Un autre ordre de présentation des œuvres réunies par Benvenuti, non moins problématique parce que d’abord formaliste, consisterait à partir ainsi de ces multiples « trahisons », plus ou moins motivées idéologiquement et esthétiquement, qui s’avèrent en dernière instance autant de tentatives de mises en forme, précisément, de l’expérience visuelle des camps. À grands traits, s’esquisserait ainsi une tendance moderniste minoritaire, avec par exemple les œuvres de Marian Bogusz ou de Viktor Dobrovolny, opposée à toute une série de variations autour d’une tradition essentiellement figurative quant à elle, et donc plus propice au témoignage direct.

Celles-ci sont cependant parfois très allusives, relevant d’un style d’esquisse (comme chez Jozef Szajna, Feliks Topolski ou Karl Zahraddnik) ou bien tenant au contraire de croquis chirurgicaux chez Alois Bučánek, Aldo Carpi, Imre Hollό, Stane Kumar, Mirko Lebez, Zoran Mušič ou encore Boris Taslitzki. Ce dernier, communiste, évolue ensuite plutôt dans les parages d’une manière plus grandiloquente que l’on retrouve chez Eco Aniello, Barás Komski, Jerzy Potrzebowski ou encore Wladyslaw Siwek, où il acquiert alors un style proche de celui du roman graphique. Dans sa dimension hallucinatoire, on devine chez Jerzy Adam Brandhuber, Bruno Furch, Božo Pengov ou encore Marcello Tomadini que ce style subit l’influence du cinéma, laquelle est ici décelable parce que leurs œuvres sont généralement postérieures à l’expérience concentrationnaire au cours de laquelle les moyens plastiques dont disposaient les déportés étaient nécessairement plus limités. Proche du cinéma mais différemment est enfin une tendance que l’on pourrait dire goyesque ou expressionniste, caractéristique des dessins de Leo Hass, Maria Hiszpanska-Neumann, Pierre Mania, Ota Matoušek ou Henri Pieck, mais qui recoupe aussi le style clinique de Mušič ou de Delarbre.

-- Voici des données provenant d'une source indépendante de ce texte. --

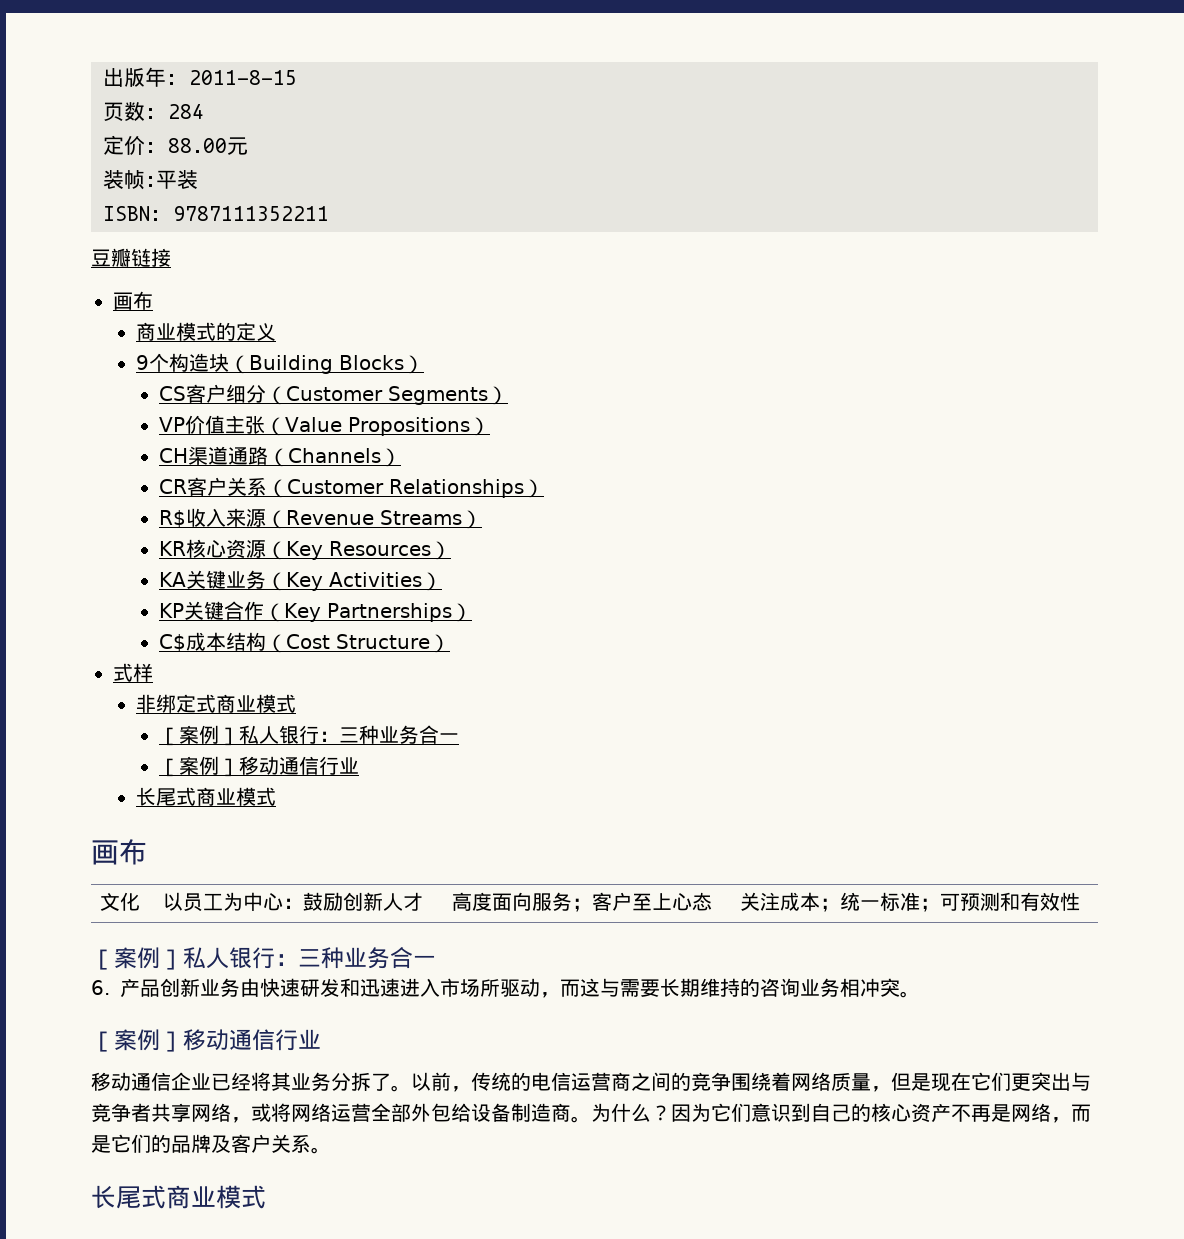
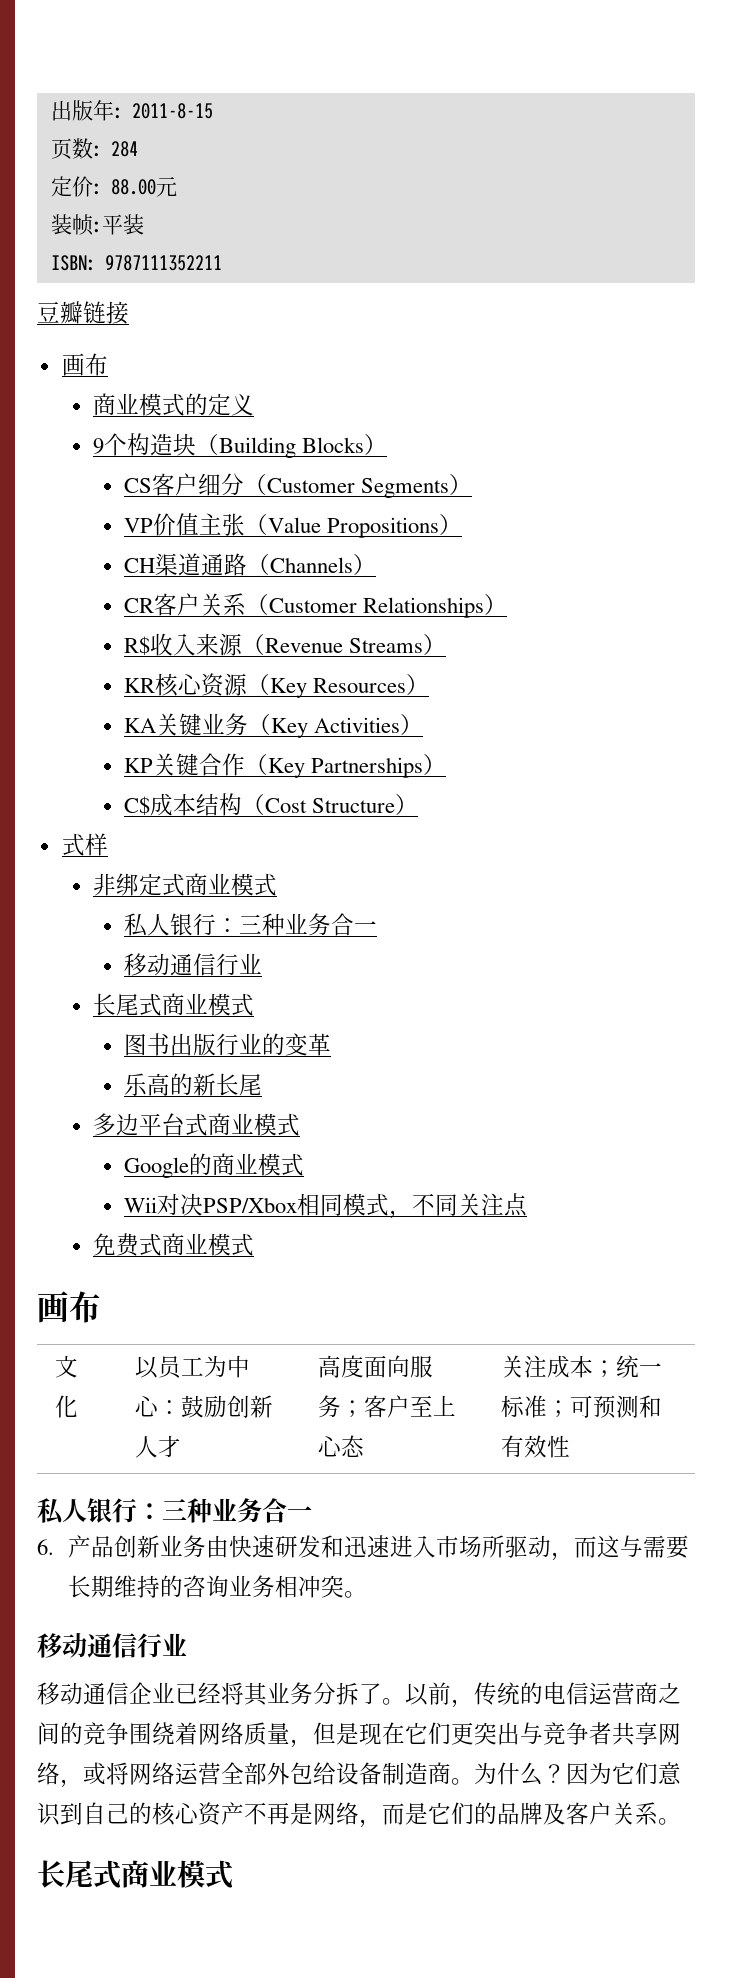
  非绑定式商业模式
- ［案例］私人银行：三种业务合一
- ［案例］移动通信行业
+ 私人银行：三种业务合一
+ 移动通信行业
+ 图书出版行业的变革
+ 乐高的新长尾
+ 多边平台式商业模式
+ Google的商业模式
+ Wii对决PSP/Xbox相同模式，不同关注点
+ 免费式商业模式
  文化 | 以员工为中心：鼓励创新人才 | 高度面向服务；客户至上心态 | 关注成本；统一标准；可预测和有效性
- ［案例］私人银行：三种业务合一
+ 私人银行：三种业务合一
  6.产品创新业务由快速研发和迅速进入市场所驱动，而这与需要长期维持的咨询业务相冲突。
- ［案例］移动通信行业
+ 移动通信行业

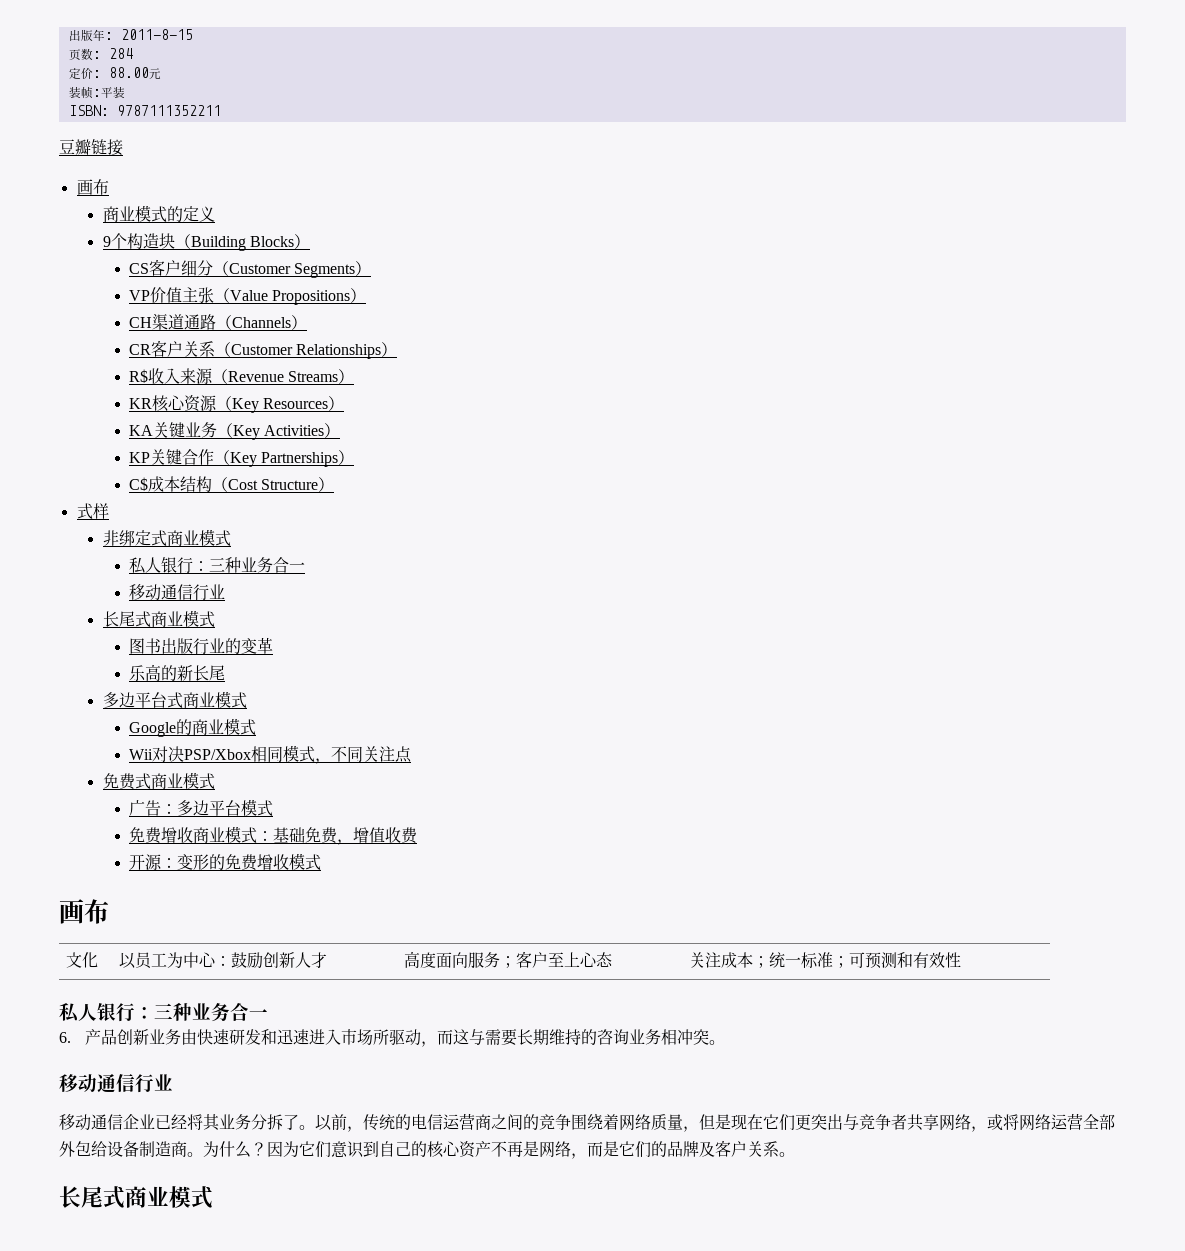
+ 广告：多边平台模式
+ 免费增收商业模式：基础免费，增值收费
+ 开源：变形的免费增收模式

Cette répartition un peu hâtive n’a rien d’une classification, et la litanie des noms que l’on donne en sachant que la plupart, à quelques exceptions notables et certaines renommées locales, sont pour ainsi dire inconnus aujourd’hui, n’a pas d’autre but que celui de souligner combien le recueil d’Arturo Benvenuti doit être considéré pour ce qu’il est : une mine visuelle qui n’attend que d’être davantage exploitée et valorisée par de nouvelles recherches.